A Caixa Econômica Federal registrou um lucro líquido recorrente de R$ 3,5 bilhões no primeiro trimestre de 2026, refletindo uma queda de 34,4% em comparação com o mesmo período do ano anterior.
Esse desempenho, conforme detalhado no balanço financeiro divulgado em 14 de abril, foi substancialmente afetado pelo aumento expressivo nas provisões para perdas de crédito, que mais do que dobraram, acompanhando as novas diretrizes regulatórias do Banco Central em relação ao risco de inadimplência.
✨ As provisões passaram a incluir perdas esperadas, elevando as reservas financeiras e impactando o resultado do trimestre.
Apesar desse recuo no lucro, a instituição continuou a expandir sua carteira de crédito, com destaque para o financiamento imobiliário, setor onde a Caixa se mantém como líder.
Principais números
- 1Lucro líquido recorrente: R$ 3,5 bilhões (-34,4% em 12 meses e +25,4% em relação a dezembro)
- 2Provisão para perdas: R$ 6,5 bilhões (+225% em 12 meses)
- 3Índice de inadimplência: 3,71% (+1,22 ponto percentual em 12 meses)
- 4Carteira total de crédito: R$ 1,41 trilhão (+11,3% em 12 meses)
- 5Crédito imobiliário: R$ 966,2 bilhões (+13,9% em 12 meses)
- 6Participação da Caixa no setor imobiliário: 68%
Segmentação do crédito
- 1Pessoa física: R$ 154,9 bilhões (+10,4% em 12 meses)
- 2Pessoa jurídica: R$ 114,3 bilhões (+8,8% em 12 meses)
- 3Agronegócio: R$ 64,9 bilhões (+2,2% em 12 meses)
Receitas e despesas
- 1Margem financeira: R$ 18,3 bilhões (+11,8% em 12 meses)

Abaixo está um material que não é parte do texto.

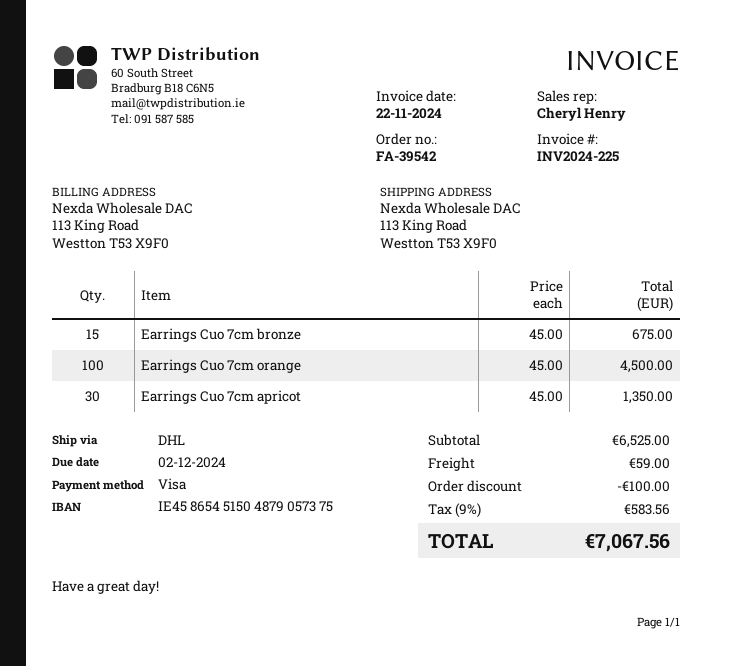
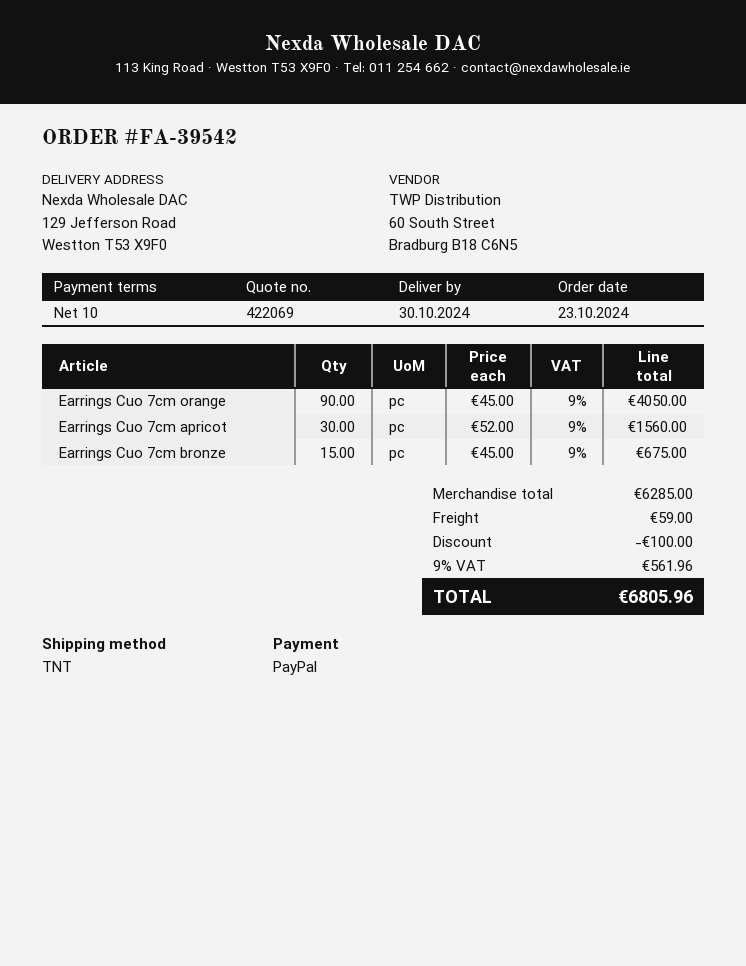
payment method: Visa -> PayPal
shipping method: DHL -> TNT
ship to: 113 King Road, Westton T53 X9F0 -> 129 Jefferson Road, Westton T53 X9F0
Earrings Cuo 7cm orange: 100 x 45.00 = 4500.00 -> 90 x 45.00 = 4050.00
Earrings Cuo 7cm apricot: 30 x 45.00 = 1350.00 -> 30 x 52.00 = 1560.00
subtotal: 6525.00 -> 6285.00
tax: 9% = 583.56 -> 9% = 561.96
total: 7067.56 -> 6805.96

- 2Receita com serviços: R$ 7,4 bilhões (+12,5% em 12 meses)
- 3Despesas operacionais: R$ 11,5 bilhões (+6% em 12 meses)
Estrutura financeira
- 1Captações totais: R$ 2 trilhões (+13,7% em 12 meses)

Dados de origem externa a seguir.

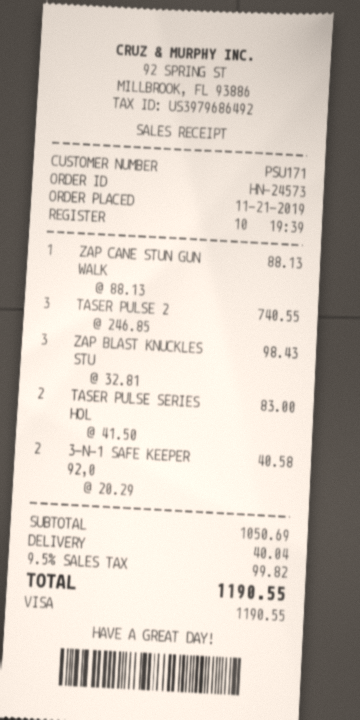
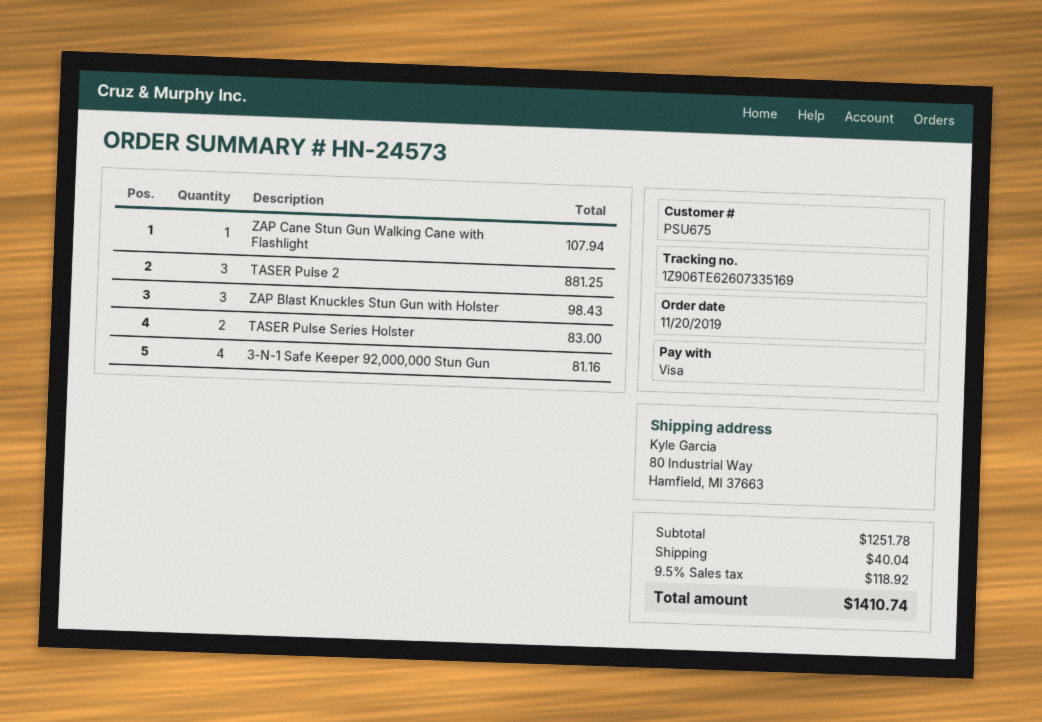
order date: 2019-11-21 -> 2019-11-20
customer number: PSU171 -> PSU675
ZAP CANE STUN GUN WALK: 1 for 88.13 -> 1 for 107.94
TASER PULSE 2: 3 for 740.55 -> 3 for 881.25
3-N-1 SAFE KEEPER 92,0: 2 for 40.58 -> 4 for 81.16
subtotal: 1050.69 -> 1251.78
tax: 9.5% = 99.82 -> 9.5% = 118.92
total: 1190.55 -> 1410.74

- 2Patrimônio líquido: R$ 153,2 bilhões (+8,5% em 12 meses)
- 3Ativos totais: R$ 2,4 trilhões (+12,9% em 12 meses)
De acordo com a Caixa, o aumento nas provisões é resultado da transição regulatória determinada pelo Banco Central, destacando que esses números não devem ser vistos como sinal de deterioração da qualidade da carteira de crédito. A instituição continua ampliando suas operações, especialmente no segmento de financiamento habitacional, com R$ 64,2 bilhões em novas contratações no primeiro trimestre.